La idea contemporánea de la fama se circunscribe dentro de los mismos parámetros, y es una parte fundamental de la ecuación de la ansiedad. El modelo de nuestras personas famosas es uno en el que la popularidad se adquiere por nada en especial. Considérese a Kim Kardashian: ¿es una actriz? ¿Cantante? ¿Estrella del cine porno? Paris Hilton parece destacarse justamente por su incapacidad de hacer cosa alguna, como bien se ve en la serie “The simple life”. Pero su inepcia parece haberla ascendido varios escaños en la fama. Como grupo humano hemos disociado la capacidad contributiva de una persona al grupo humano de su valor como individuo. El resultado: los más famosos y admirados son justamente los incapaces de contribuir en los asuntos centrales del colectivo amplio: producir nuevas ideas, la resolución de nuestros temas centrales como la desigualdad o la guerra, la transmisión de un legado que es propio de la especie. Si ellos son famosos, ¿yo por qué no? Algo debo estar haciendo mal ¿Cómo no vivir con ansiedad en un mundo tal? La ansiedad nace de esta búsqueda de superioridad sin méritos que parece haberse apoderado de la vida pública.
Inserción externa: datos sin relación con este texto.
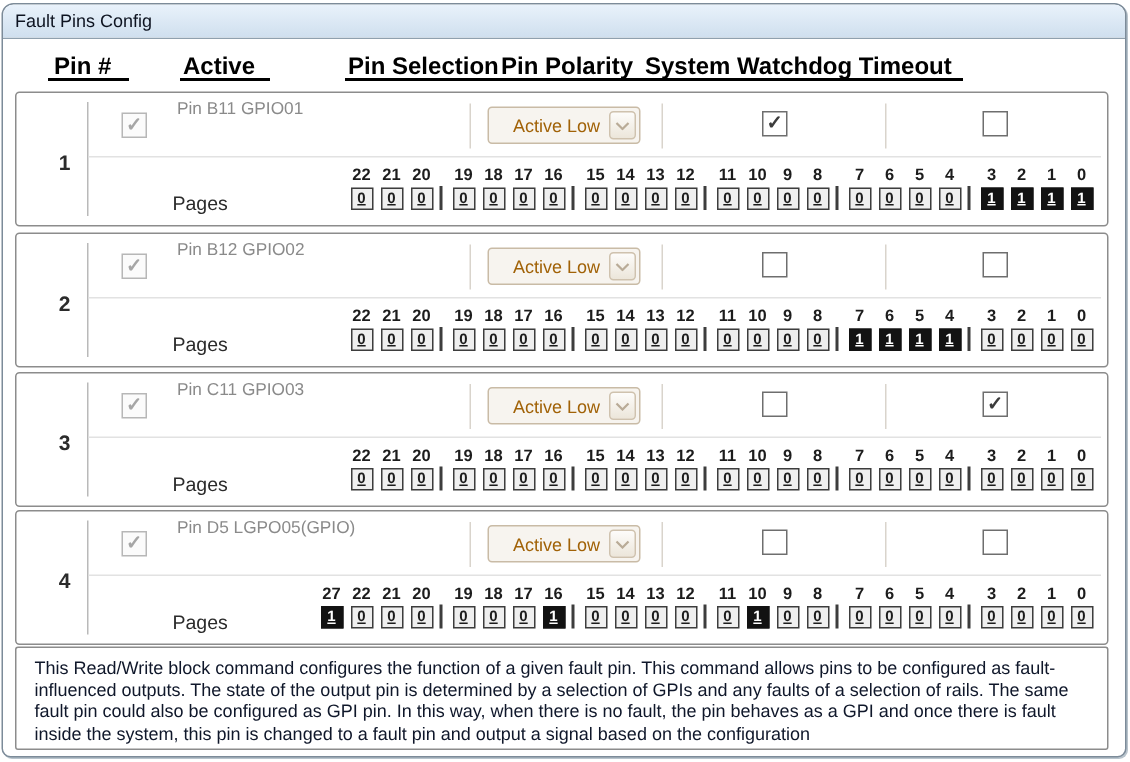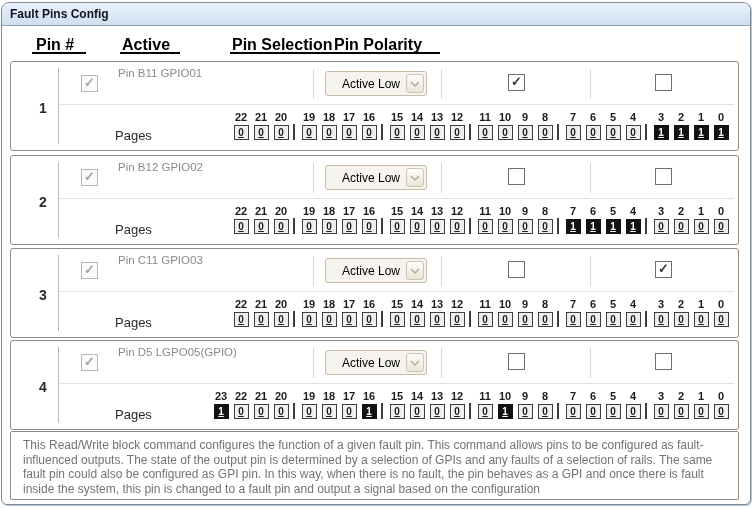--- a/index.html
+++ b/index.html
@@ -21,7 +21,7 @@
   }
   .titlebar .title {
     position:absolute; left:8px; top:4px;
-    font-size:12px; font-weight:bold; color:#0d1320;
+    font-size:12px; font-weight:normal; color:#0d1320;
   }
 
   

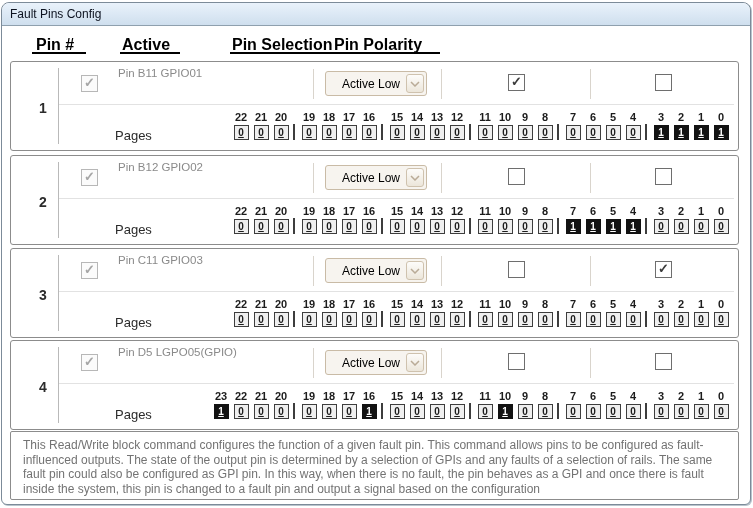--- a/index.html
+++ b/index.html
@@ -127,6 +127,7 @@
   <div class="colheader h-enable">Active</div>
   <div class="colheader h-sel">Pin Selection</div>
   <div class="colheader h-pol">Pin Polarity</div>
+  <div class="colheader h-swt">System Watchdog Timeout</div>
 
   <div class="rows-holder">
   <div class="row">

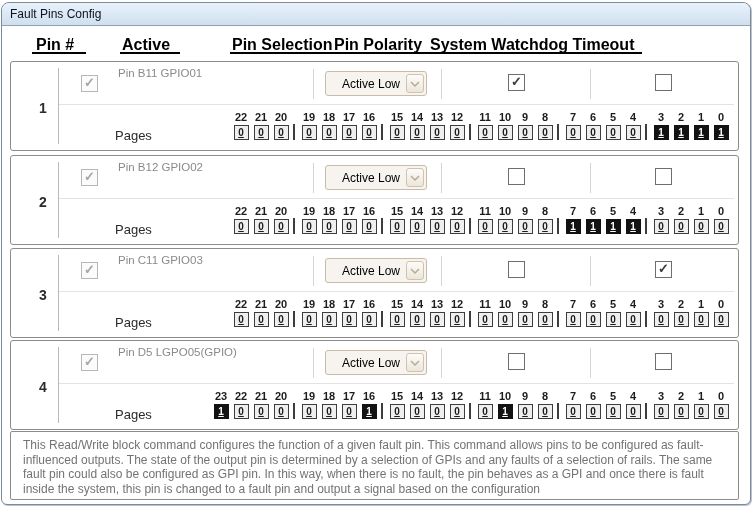--- a/index.html
+++ b/index.html
@@ -82,7 +82,7 @@
     background:#f7f4ef;
     display:flex; align-items:center; justify-content:flex-end;
   }
-  .dropdown .dd-value { font-size:12px; color:#000000; padding-right:6px; }
+  .dropdown .dd-value { font-size:12px; color:#a16207; padding-right:6px; }
   .dropdown .dd-arrow {
     width:18px; height:19px; margin-right:2px;
     border:1px solid #cfc2ae; border-radius:3px;

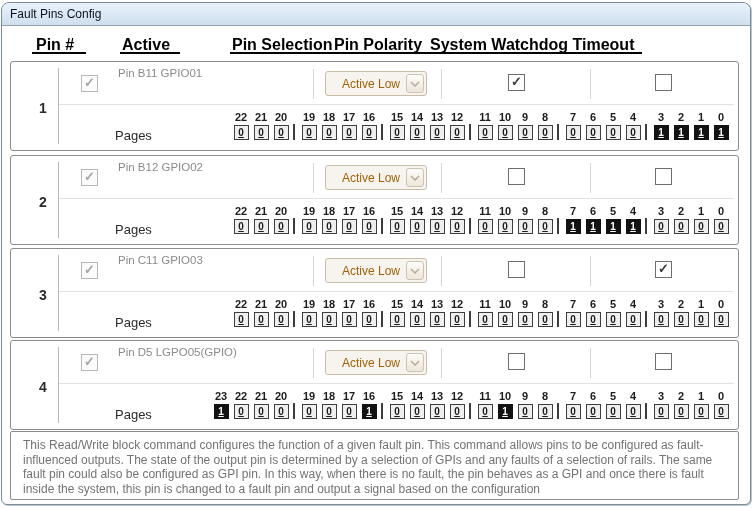--- a/index.html
+++ b/index.html
@@ -616,7 +616,7 @@
     <div class="bits">
           <div class="bit-group">
             <div class="bit on">
-              <div class="bit-label">23</div>
+              <div class="bit-label">27</div>
               <div class="bit-cell">1</div>
             </div>
             <div class="bit">

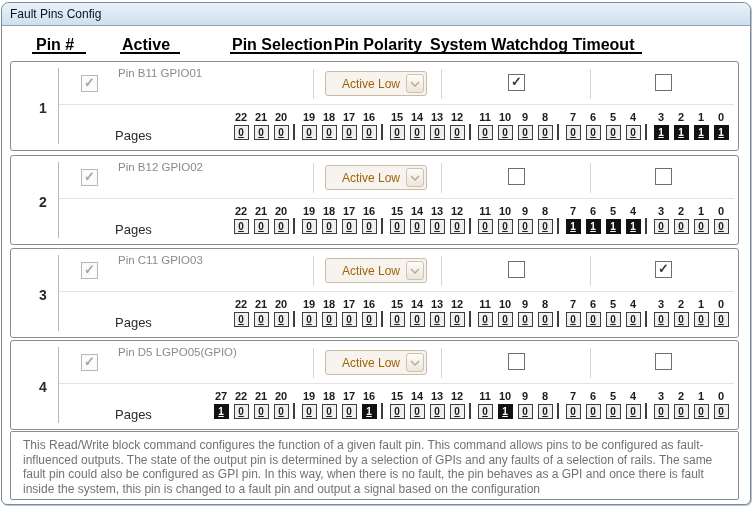--- a/index.html
+++ b/index.html
@@ -111,7 +111,7 @@
   }
   .desc-text {
     position:absolute; left:12px; right:14px; top:6px;
-    font-size:12px; color:#737373; line-height:1.22;
+    font-size:12px; color:#0f172a; line-height:1.22;
   }
 </style>
 </head>

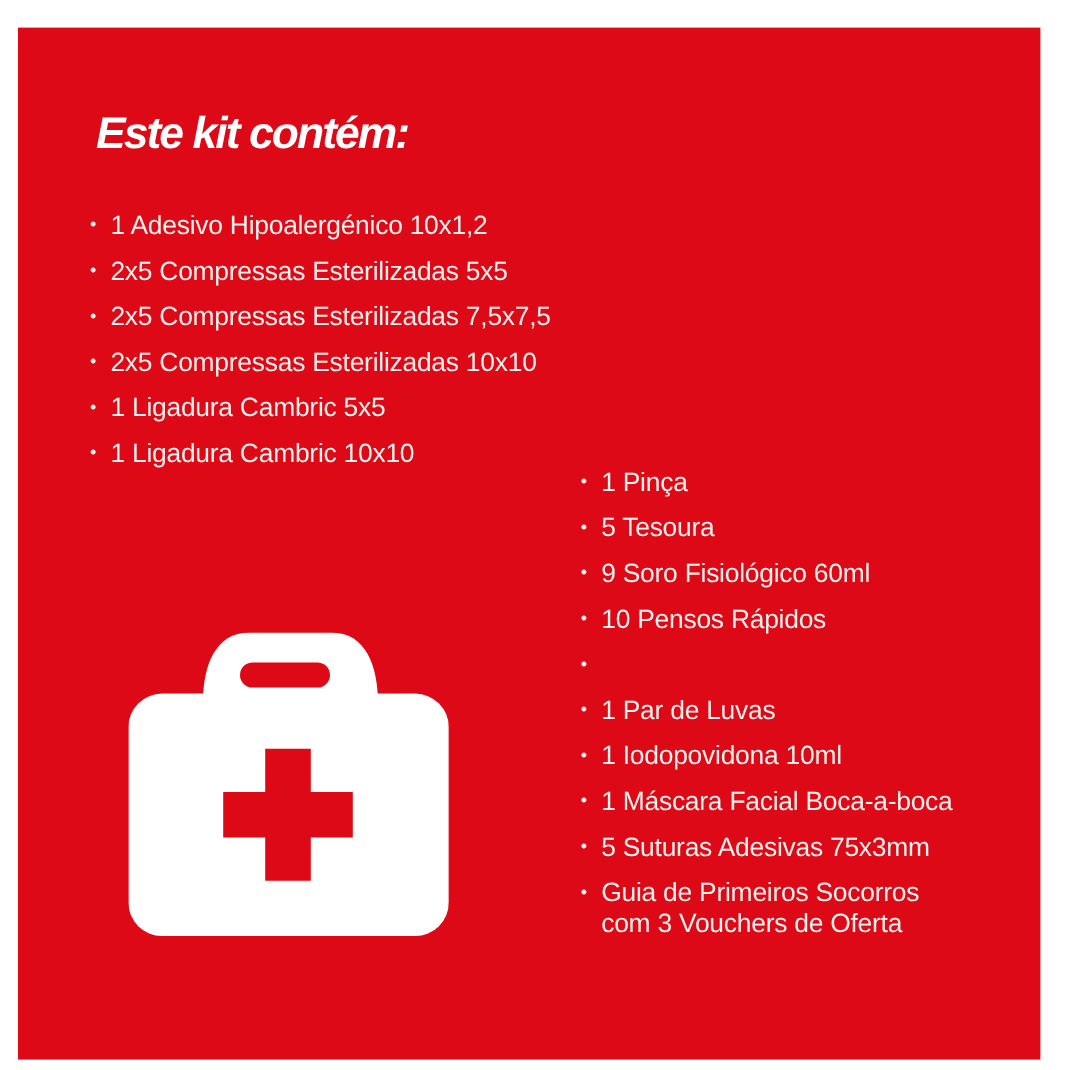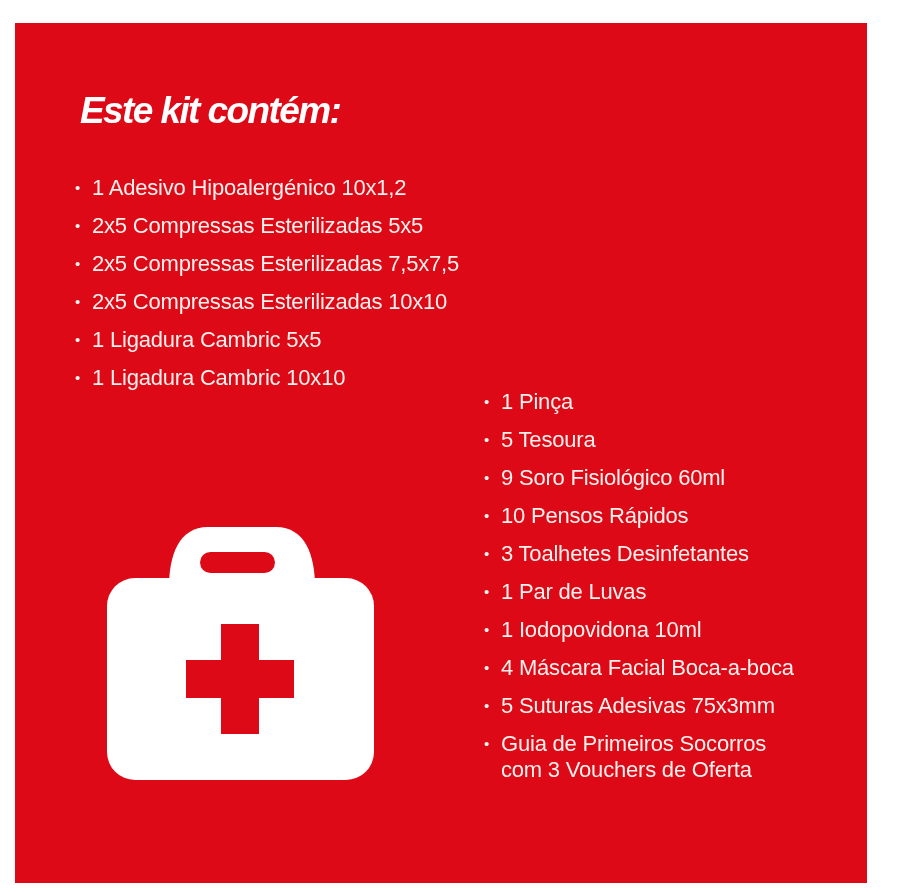--- a/index.html
+++ b/index.html
@@ -103,7 +103,6 @@
         </li>
         <li>
           <span class="bullet">•</span>
-          <span class="item-text">3 Toalhetes Desinfetantes</span>
         </li>
         <li>
           <span class="bullet">•</span>

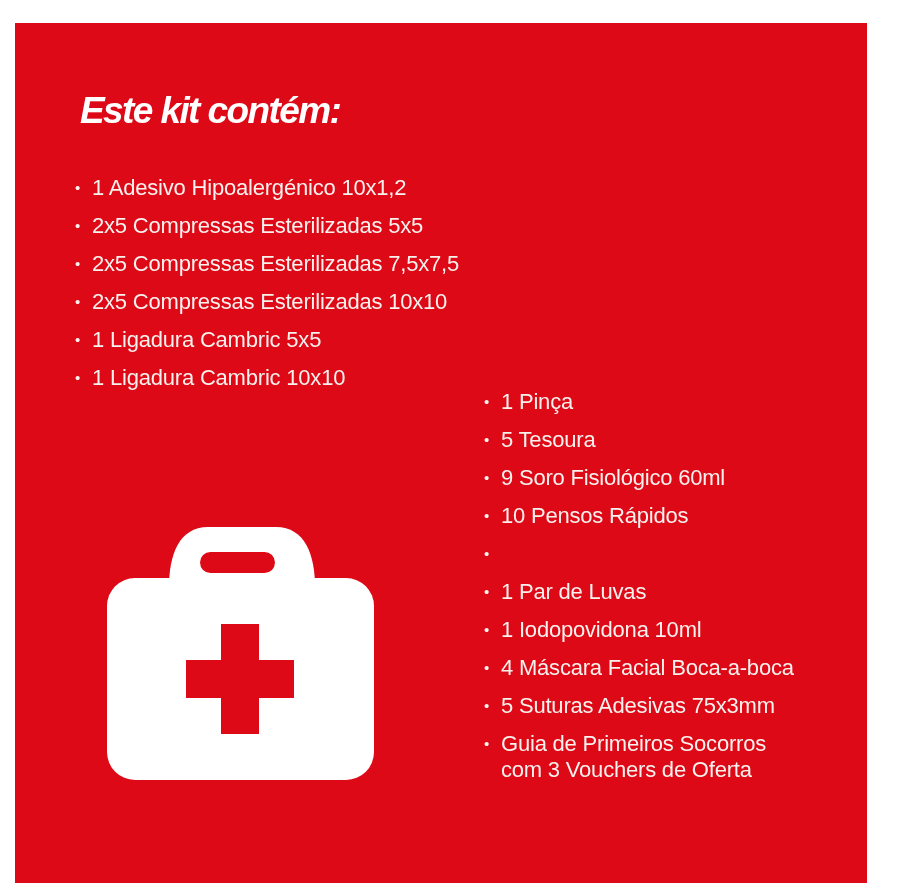--- a/index.html
+++ b/index.html
@@ -114,7 +114,7 @@
         </li>
         <li>
           <span class="bullet">•</span>
-          <span class="item-text">4 Máscara Facial Boca-a-boca</span>
+          <span class="item-text">1 Máscara Facial Boca-a-boca</span>
         </li>
         <li>
           <span class="bullet">•</span>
¿Qué hacer con nuestra ansiedad? ¿Debemos salir corriendo al psiquiatra a que nos cure de ella? Como bien decía Albert Camus de la piedra de Sísifo, el personaje de la mitología griega que fue condenado por los dioses a subir una piedra por la ladera de una montaña, solo pare verla caer una y otra vez, al menos esa piedra y esa montaña cargada de noche eran suyas. Nuestra ansiedad es nuestra, y quizá sea esto un camino de autodescubrimiento… que de algo sirva sentarnos contiguos al Demogorgon que está en otra dimensión, pero apenas a unos centímetros de donde sobre-pensamos. Si tan solo lográramos que no nos consuma, que no cristalice nuestra atención y la vuelva monotónica. Tal vez, solo tal vez, lo digo porque no soy terapeuta y no vivo de curar condiciones que creo nos podrían enseñar de nosotros mismos, pudiéramos reconocer que no somos perfectos, que no somos empresas, que nuestra labor no es reinventarnos todo el tiempo, habremos dado un primer paso para transmutar la ansiedad en descubrimiento. La denominación de ganadores y perdedores nos cae como un falso dilema, porque a menudo nos clasificamos en ambas categorías y la vida es muy compleja para reducirnos a la autopista ascendente del triunfo o a la receta inevitable del fracaso como única ecuación. Y, ciertamente, podemos ser sin el peso ominoso de “like”. Si tan solo aprendiéramos a perdonarnos la estupidez que nos ataca de vez en cuando y contra la cual hasta los dioses luchan en vano… si tan solo lográramos algo de esto, quizá podríamos convivir con nuestra ansiedad.